[Dataset records]

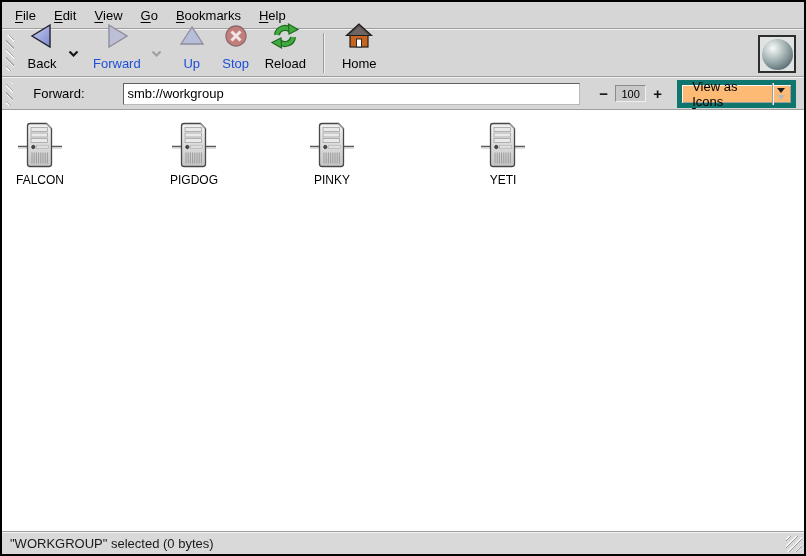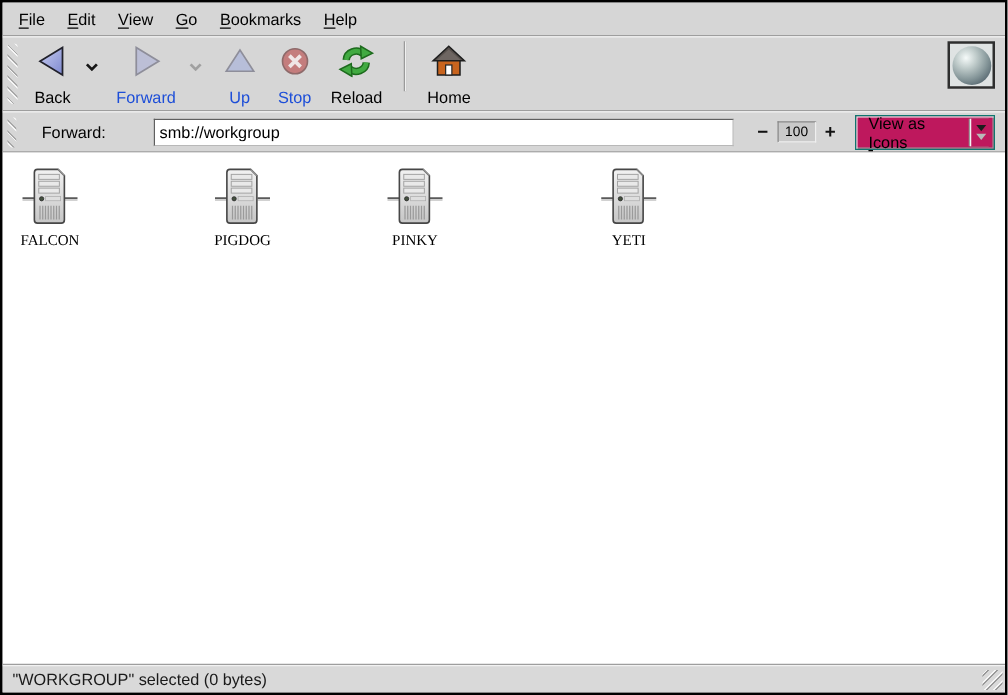--- a/index.html
+++ b/index.html
@@ -16,21 +16,21 @@
   .menubar {
     height:27px; display:flex; align-items:stretch; padding-left:4px;
     background:#d6d6d6; border-bottom:1px solid #9e9e9e;
     font-size:13px; color:#000; flex:0 0 auto;
   }
   .menu-item { display:flex; align-items:center; padding:0 9px; cursor:default; }
   .menu-item u { text-decoration:underline; text-underline-offset:2px; }
 
   
   .toolbar {
-    height:60px; flex:0 0 auto; display:flex; align-items:flex-start;
+    height:48px; flex:0 0 auto; display:flex; align-items:flex-end;
     padding:3px 8px 3px 4px; background:#d6d6d6;
     border-top:1px solid #f2f2f2; border-bottom:1px solid #9e9e9e;
   }
   .grip {
     width:8px; align-self:stretch; margin:2px 6px 2px 0; border-radius:2px;
     background:repeating-linear-gradient(45deg,#d6d6d6 0 2px,#f5f5f5 2px 3px,#a8a8a8 3px 4px,#d6d6d6 4px 6px);
   }
   .tool-button {
     display:flex; flex-direction:column; align-items:center; justify-content:flex-end;
     padding:2px 6px 1px; min-width:42px; gap:3px; border:1px solid transparent; border-radius:2px;
@@ -63,36 +63,36 @@
   }
   .zoom-ctrl { display:flex; align-items:center; margin-left:17px; gap:5px; }
   .zoom-btn { font-size:15px; font-weight:bold; color:#111; width:13px; text-align:center; line-height:14px; }
   .zoom-level {
     width:31px; height:17px; display:flex; align-items:center; justify-content:center;
     background:#c9c9c9; border:1px solid; border-color:#8a8a8a #efefef #efefef #8a8a8a;
     font-size:11px; color:#000;
   }
   .view-select {
     margin-left:13px; height:28px; display:flex; align-items:center;
-    background:#be185d; border:1px solid #0f766e;
+    background:#fdba74; border:5px solid #0f766e;
     box-shadow:inset 1px 1px 0 #f4f4f4, inset -1px -1px 0 #9c9c9c;
     padding:0 3px 0 10px; font-size:13px; color:#000;
   }
   .view-select u { text-decoration:underline; text-underline-offset:2px; }
   .vs-indicator {
     margin-left:9px; width:17px; height:22px; display:flex; flex-direction:column;
     align-items:center; justify-content:center; gap:2px;
     border-left:1px solid #f2f2f2; box-shadow:-1px 0 0 #9c9c9c;
   }
   .tri-down-dark { width:0; height:0; border-left:4px solid transparent; border-right:4px solid transparent; border-top:5px solid #1c1c1c; }
   .tri-down-lite { width:0; height:0; border-left:4px solid transparent; border-right:4px solid transparent; border-top:5px solid #b9b9b9; }
 
   
   .content { flex:1 1 auto; background:#fff; position:relative; border-bottom:1px solid #9e9e9e; }
-  .file-item { position:absolute; top:11px; width:76px; text-align:center;font-family:Liberation Serif, serif; }
+  .file-item { position:absolute; top:11px; width:76px; text-align:center; }
   .file-item svg { display:block; margin:0 auto; }
   .file-label { font-size:12px; color:#000; margin-top:4px; white-space:nowrap; }
 
   
   .statusbar {
     height:22px; flex:0 0 auto; display:flex; align-items:center;
     background:#d9d9d9; border-top:1px solid #f2f2f2; padding-left:8px;
     font-size:13px; color:#1a1a1a; position:relative;
   }
   .resize-grip {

[Problem]
Please transcribe the entries exactly, omitting the images.

[Answer section]
--- a/index.html
+++ b/index.html
@@ -16,21 +16,21 @@
   .menubar {
     height:27px; display:flex; align-items:stretch; padding-left:4px;
     background:#d6d6d6; border-bottom:1px solid #9e9e9e;
     font-size:13px; color:#000; flex:0 0 auto;
   }
   .menu-item { display:flex; align-items:center; padding:0 9px; cursor:default; }
   .menu-item u { text-decoration:underline; text-underline-offset:2px; }
 
   
   .toolbar {
-    height:60px; flex:0 0 auto; display:flex; align-items:flex-start;
+    height:48px; flex:0 0 auto; display:flex; align-items:flex-end;
     padding:3px 8px 3px 4px; background:#d6d6d6;
     border-top:1px solid #f2f2f2; border-bottom:1px solid #9e9e9e;
   }
   .grip {
     width:8px; align-self:stretch; margin:2px 6px 2px 0; border-radius:2px;
     background:repeating-linear-gradient(45deg,#d6d6d6 0 2px,#f5f5f5 2px 3px,#a8a8a8 3px 4px,#d6d6d6 4px 6px);
   }
   .tool-button {
     display:flex; flex-direction:column; align-items:center; justify-content:flex-end;
     padding:2px 6px 1px; min-width:42px; gap:3px; border:1px solid transparent; border-radius:2px;
@@ -63,36 +63,36 @@
   }
   .zoom-ctrl { display:flex; align-items:center; margin-left:17px; gap:5px; }
   .zoom-btn { font-size:15px; font-weight:bold; color:#111; width:13px; text-align:center; line-height:14px; }
   .zoom-level {
     width:31px; height:17px; display:flex; align-items:center; justify-content:center;
     background:#c9c9c9; border:1px solid; border-color:#8a8a8a #efefef #efefef #8a8a8a;
     font-size:11px; color:#000;
   }
   .view-select {
     margin-left:13px; height:28px; display:flex; align-items:center;
-    background:#be185d; border:1px solid #0f766e;
+    background:#fdba74; border:5px solid #0f766e;
     box-shadow:inset 1px 1px 0 #f4f4f4, inset -1px -1px 0 #9c9c9c;
     padding:0 3px 0 10px; font-size:13px; color:#000;
   }
   .view-select u { text-decoration:underline; text-underline-offset:2px; }
   .vs-indicator {
     margin-left:9px; width:17px; height:22px; display:flex; flex-direction:column;
     align-items:center; justify-content:center; gap:2px;
     border-left:1px solid #f2f2f2; box-shadow:-1px 0 0 #9c9c9c;
   }
   .tri-down-dark { width:0; height:0; border-left:4px solid transparent; border-right:4px solid transparent; border-top:5px solid #1c1c1c; }
   .tri-down-lite { width:0; height:0; border-left:4px solid transparent; border-right:4px solid transparent; border-top:5px solid #b9b9b9; }
 
   
   .content { flex:1 1 auto; background:#fff; position:relative; border-bottom:1px solid #9e9e9e; }
-  .file-item { position:absolute; top:11px; width:76px; text-align:center;font-family:Liberation Serif, serif; }
+  .file-item { position:absolute; top:11px; width:76px; text-align:center; }
   .file-item svg { display:block; margin:0 auto; }
   .file-label { font-size:12px; color:#000; margin-top:4px; white-space:nowrap; }
 
   
   .statusbar {
     height:22px; flex:0 0 auto; display:flex; align-items:center;
     background:#d9d9d9; border-top:1px solid #f2f2f2; padding-left:8px;
     font-size:13px; color:#1a1a1a; position:relative;
   }
   .resize-grip {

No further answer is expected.